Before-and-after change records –

----------

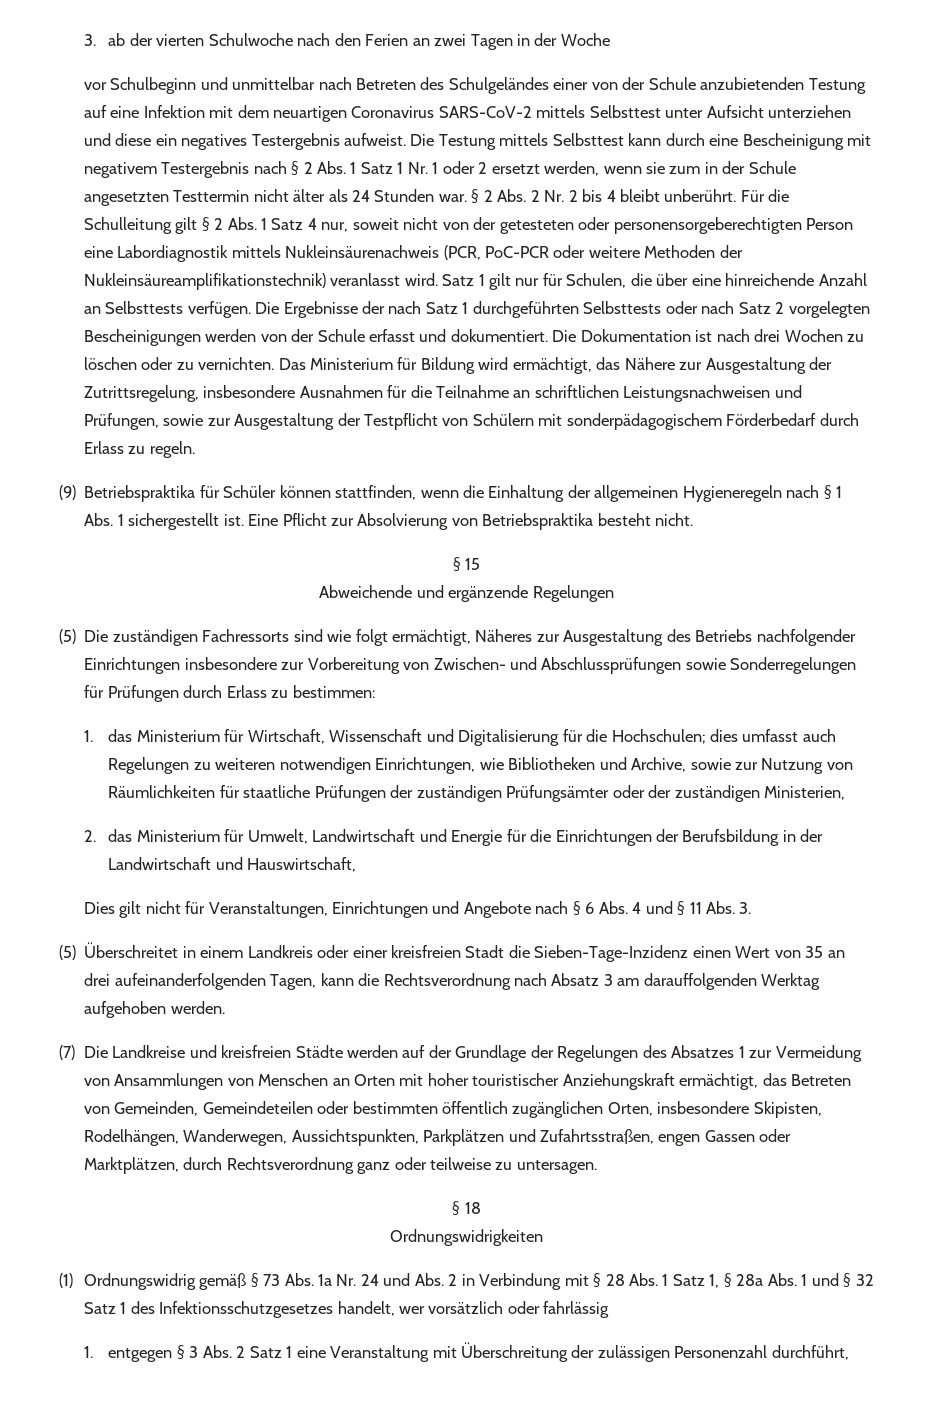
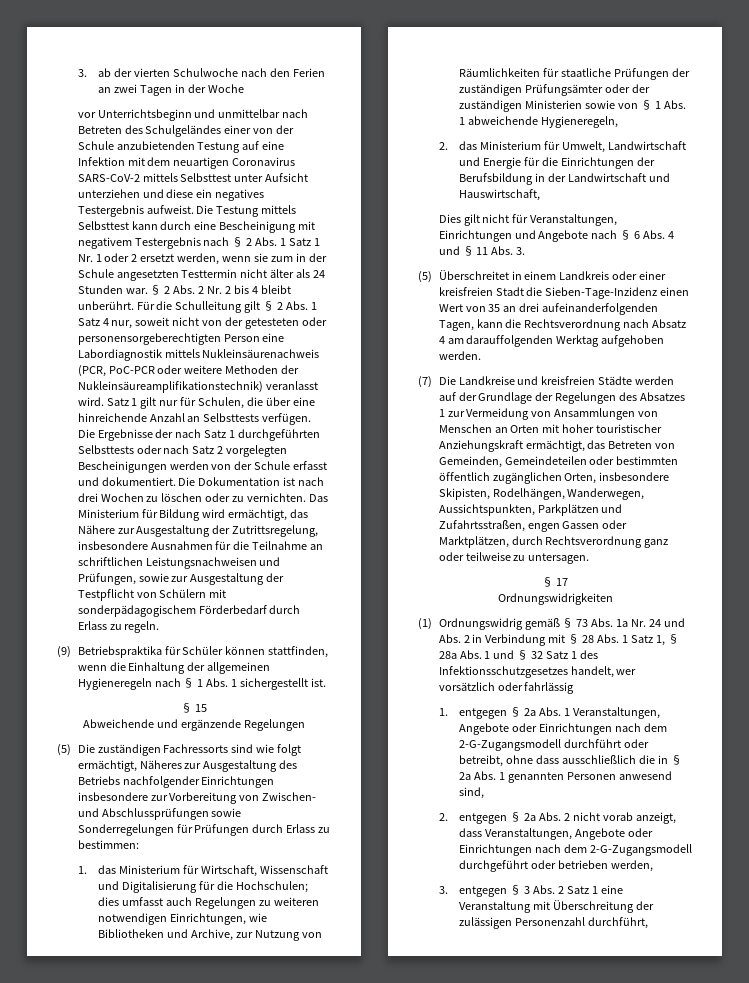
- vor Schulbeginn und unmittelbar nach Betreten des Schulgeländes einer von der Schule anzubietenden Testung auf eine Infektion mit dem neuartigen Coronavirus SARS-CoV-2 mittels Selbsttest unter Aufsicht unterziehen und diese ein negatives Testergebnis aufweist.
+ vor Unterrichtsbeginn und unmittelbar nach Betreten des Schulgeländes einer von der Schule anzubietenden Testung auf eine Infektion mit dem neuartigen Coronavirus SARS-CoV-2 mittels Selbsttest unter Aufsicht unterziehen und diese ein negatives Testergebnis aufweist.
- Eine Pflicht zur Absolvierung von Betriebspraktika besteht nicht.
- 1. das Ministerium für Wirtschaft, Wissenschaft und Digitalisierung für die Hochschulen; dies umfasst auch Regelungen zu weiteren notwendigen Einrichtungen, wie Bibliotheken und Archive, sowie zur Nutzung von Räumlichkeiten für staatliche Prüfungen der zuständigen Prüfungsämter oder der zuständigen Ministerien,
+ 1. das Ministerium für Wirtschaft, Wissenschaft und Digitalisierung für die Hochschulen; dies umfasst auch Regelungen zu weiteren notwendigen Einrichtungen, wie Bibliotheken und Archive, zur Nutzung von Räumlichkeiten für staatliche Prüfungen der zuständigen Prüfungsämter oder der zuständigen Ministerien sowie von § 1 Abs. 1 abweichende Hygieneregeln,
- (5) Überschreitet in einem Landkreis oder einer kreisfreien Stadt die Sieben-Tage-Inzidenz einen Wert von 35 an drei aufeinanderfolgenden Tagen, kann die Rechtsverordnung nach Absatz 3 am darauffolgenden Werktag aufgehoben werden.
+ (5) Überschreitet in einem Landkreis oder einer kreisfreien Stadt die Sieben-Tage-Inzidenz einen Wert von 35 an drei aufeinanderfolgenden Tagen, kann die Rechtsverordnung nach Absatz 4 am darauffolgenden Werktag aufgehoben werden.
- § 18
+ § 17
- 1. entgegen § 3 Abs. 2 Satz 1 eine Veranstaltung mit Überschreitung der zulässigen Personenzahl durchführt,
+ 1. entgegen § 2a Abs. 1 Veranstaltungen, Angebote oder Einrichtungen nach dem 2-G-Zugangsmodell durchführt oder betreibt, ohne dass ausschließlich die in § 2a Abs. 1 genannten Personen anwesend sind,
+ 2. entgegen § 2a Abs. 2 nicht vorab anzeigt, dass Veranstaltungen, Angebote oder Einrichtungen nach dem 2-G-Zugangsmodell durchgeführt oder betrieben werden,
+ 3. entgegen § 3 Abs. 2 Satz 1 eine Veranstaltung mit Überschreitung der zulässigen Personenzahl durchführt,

----------

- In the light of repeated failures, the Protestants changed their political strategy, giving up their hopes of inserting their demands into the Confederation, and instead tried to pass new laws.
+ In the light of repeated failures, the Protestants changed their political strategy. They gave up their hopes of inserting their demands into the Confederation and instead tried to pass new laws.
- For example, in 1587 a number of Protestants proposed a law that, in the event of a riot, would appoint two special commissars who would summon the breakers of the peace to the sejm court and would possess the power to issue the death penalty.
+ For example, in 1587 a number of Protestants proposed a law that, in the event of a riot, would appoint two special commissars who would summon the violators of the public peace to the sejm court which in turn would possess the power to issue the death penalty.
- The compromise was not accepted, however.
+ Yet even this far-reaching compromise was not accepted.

----------

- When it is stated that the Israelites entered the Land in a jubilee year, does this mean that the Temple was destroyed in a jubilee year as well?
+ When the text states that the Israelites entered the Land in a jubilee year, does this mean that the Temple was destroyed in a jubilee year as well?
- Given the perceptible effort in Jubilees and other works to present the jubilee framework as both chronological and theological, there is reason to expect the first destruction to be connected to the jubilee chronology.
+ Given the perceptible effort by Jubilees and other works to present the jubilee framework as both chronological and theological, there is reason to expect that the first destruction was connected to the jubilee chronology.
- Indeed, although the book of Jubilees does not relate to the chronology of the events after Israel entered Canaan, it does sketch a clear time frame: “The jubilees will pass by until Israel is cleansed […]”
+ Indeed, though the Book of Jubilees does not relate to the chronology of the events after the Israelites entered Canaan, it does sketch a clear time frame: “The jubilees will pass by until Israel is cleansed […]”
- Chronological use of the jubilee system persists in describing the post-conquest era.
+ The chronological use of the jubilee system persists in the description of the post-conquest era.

----------

Task item –
Using the entries above, give again exactly the lines from the line holding "Indeed, though the" through the line holding "of the post-conquest era.". Include both end lines and nothing else.

Answer to this exercise –
+ Indeed, though the Book of Jubilees does not relate to the chronology of the events after the Israelites entered Canaan, it does sketch a clear time frame: “The jubilees will pass by until Israel is cleansed […]”
- Chronological use of the jubilee system persists in describing the post-conquest era.
+ The chronological use of the jubilee system persists in the description of the post-conquest era.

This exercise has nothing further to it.